Problem description = In the data below, find the line containing "background: #ffffff;", then set down that line and every later line up to and including the line containing "text-align: center;", exactly.

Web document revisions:

□ □ □ □

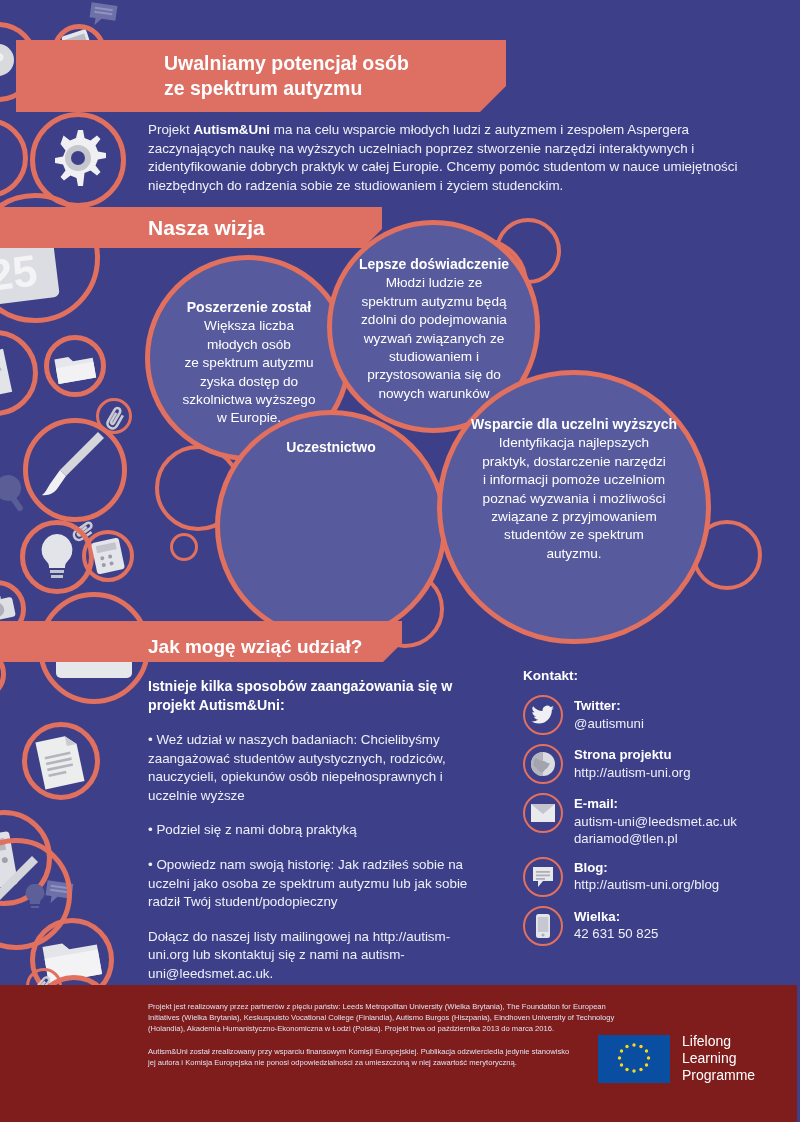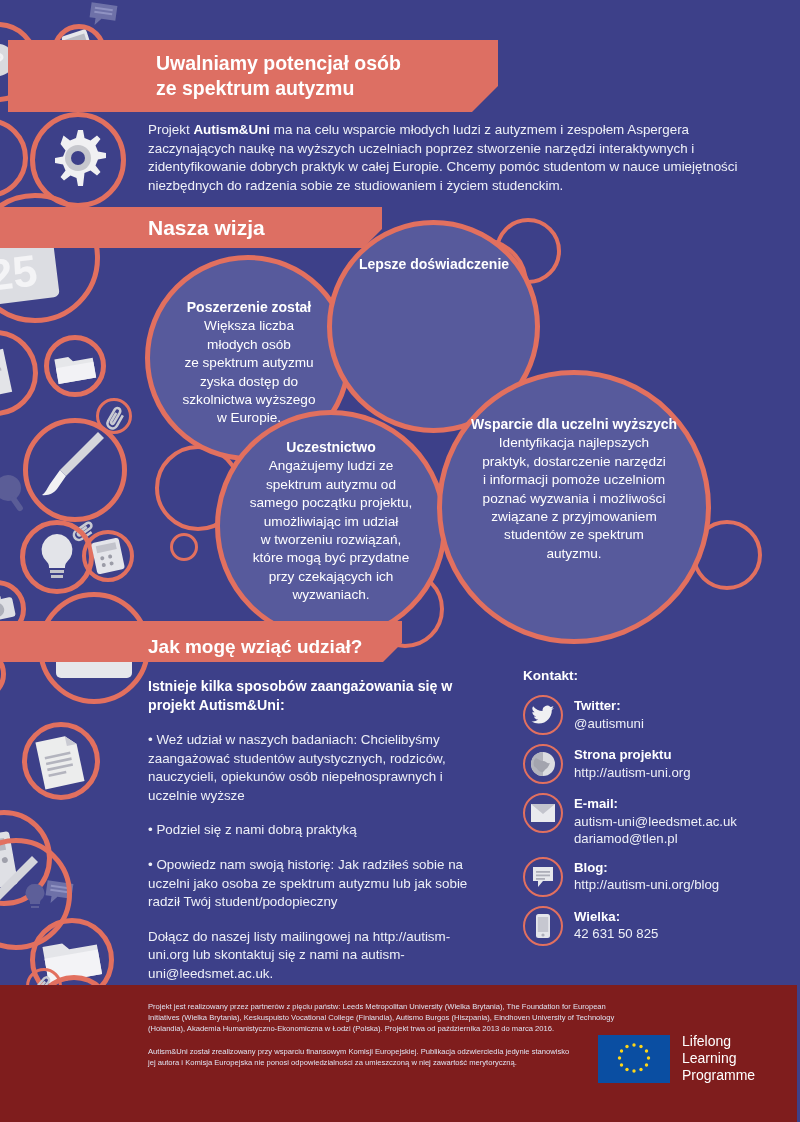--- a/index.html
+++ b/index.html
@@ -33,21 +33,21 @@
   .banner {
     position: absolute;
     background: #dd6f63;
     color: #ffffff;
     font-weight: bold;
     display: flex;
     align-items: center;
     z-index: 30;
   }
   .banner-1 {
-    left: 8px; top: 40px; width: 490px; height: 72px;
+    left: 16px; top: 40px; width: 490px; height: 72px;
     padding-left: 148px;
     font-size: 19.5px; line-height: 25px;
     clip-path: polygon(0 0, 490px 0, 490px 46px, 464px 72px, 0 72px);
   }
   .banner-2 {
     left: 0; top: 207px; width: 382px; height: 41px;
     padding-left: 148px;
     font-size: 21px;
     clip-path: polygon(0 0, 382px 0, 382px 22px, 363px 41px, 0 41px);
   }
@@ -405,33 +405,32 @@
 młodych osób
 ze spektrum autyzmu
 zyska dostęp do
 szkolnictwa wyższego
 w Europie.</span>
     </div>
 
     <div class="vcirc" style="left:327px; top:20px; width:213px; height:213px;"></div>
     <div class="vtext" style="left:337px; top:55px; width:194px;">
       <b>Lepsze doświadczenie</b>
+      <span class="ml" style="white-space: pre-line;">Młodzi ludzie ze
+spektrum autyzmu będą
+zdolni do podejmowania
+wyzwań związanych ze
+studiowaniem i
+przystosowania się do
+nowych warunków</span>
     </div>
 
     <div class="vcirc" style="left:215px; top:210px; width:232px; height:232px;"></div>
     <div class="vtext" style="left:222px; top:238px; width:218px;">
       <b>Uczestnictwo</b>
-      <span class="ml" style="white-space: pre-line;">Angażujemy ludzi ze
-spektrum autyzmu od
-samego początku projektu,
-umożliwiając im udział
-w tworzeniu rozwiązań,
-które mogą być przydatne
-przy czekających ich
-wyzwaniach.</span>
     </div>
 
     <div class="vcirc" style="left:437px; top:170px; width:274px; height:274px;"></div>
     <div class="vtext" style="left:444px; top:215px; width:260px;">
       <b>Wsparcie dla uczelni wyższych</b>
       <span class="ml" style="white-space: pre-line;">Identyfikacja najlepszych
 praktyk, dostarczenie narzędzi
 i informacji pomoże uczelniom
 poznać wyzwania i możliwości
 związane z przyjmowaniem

□ □ □ □

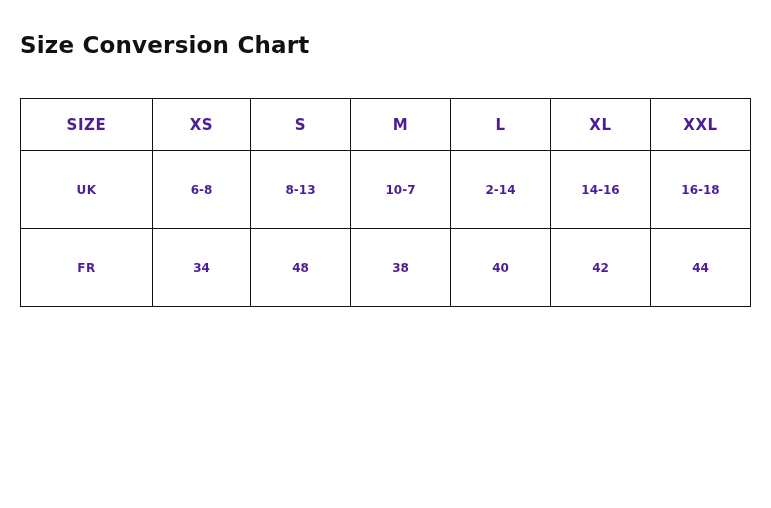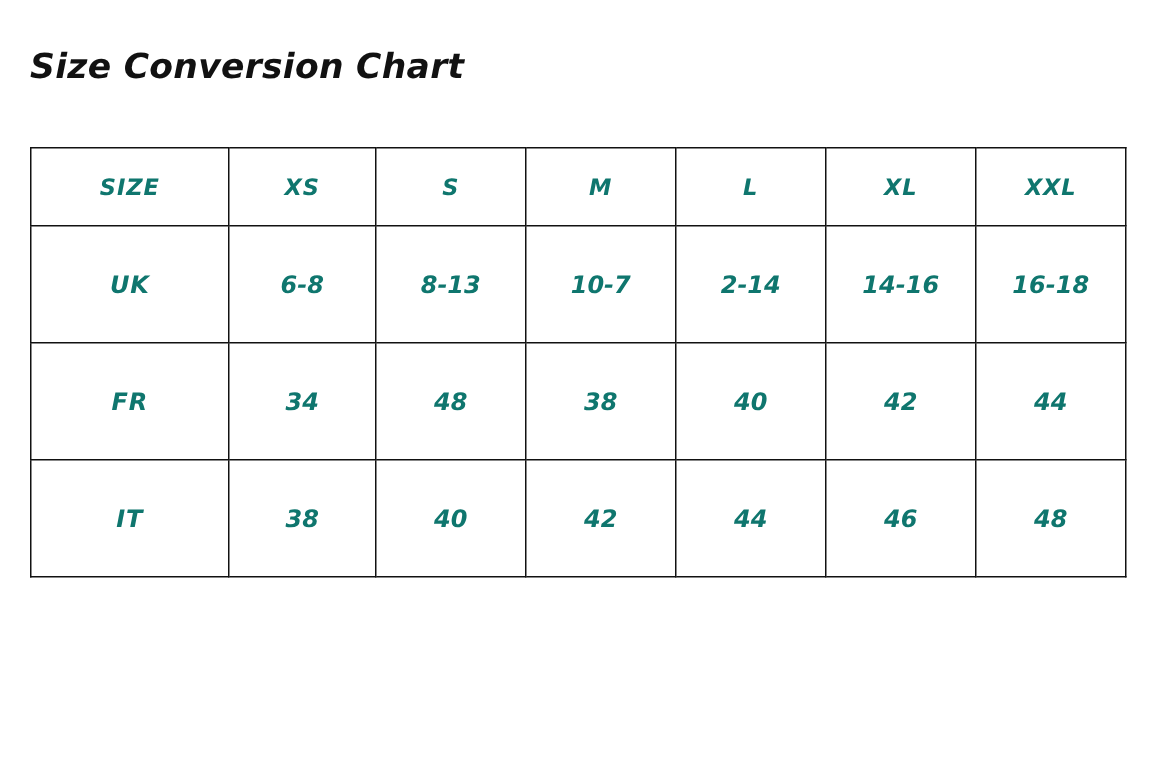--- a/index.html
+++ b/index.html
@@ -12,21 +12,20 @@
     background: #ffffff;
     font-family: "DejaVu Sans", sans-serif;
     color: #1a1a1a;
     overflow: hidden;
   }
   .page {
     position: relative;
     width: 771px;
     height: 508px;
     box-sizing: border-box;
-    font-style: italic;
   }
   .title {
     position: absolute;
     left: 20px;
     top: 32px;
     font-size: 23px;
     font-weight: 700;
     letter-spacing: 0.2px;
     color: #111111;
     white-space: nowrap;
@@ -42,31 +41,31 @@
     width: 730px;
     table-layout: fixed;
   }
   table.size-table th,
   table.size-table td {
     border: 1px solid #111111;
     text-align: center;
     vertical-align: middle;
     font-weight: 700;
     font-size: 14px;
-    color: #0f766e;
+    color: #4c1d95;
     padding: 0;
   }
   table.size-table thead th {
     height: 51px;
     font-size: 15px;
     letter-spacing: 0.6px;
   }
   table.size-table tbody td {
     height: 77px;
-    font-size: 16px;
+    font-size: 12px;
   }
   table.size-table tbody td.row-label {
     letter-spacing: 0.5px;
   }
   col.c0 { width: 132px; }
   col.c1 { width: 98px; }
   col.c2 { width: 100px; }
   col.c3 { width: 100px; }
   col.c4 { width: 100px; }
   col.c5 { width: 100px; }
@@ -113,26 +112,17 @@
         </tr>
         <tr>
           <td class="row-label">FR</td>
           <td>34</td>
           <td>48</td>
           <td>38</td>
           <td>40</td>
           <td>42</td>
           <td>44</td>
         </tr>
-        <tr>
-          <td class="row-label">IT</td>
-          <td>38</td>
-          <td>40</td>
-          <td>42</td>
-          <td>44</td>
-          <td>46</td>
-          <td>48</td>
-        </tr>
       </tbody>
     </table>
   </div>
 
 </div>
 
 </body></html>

□ □ □ □

Expected output =
     background: #ffffff;
     font-family: "DejaVu Sans", sans-serif;
     color: #1a1a1a;
     overflow: hidden;
   }
   .page {
     position: relative;
     width: 771px;
     height: 508px;
     box-sizing: border-box;
-    font-style: italic;
   }
   .title {
     position: absolute;
     left: 20px;
     top: 32px;
     font-size: 23px;
     font-weight: 700;
     letter-spacing: 0.2px;
     color: #111111;
     white-space: nowrap;
@@ -42,31 +41,31 @@
     width: 730px;
     table-layout: fixed;
   }
   table.size-table th,
   table.size-table td {
     border: 1px solid #111111;
     text-align: center;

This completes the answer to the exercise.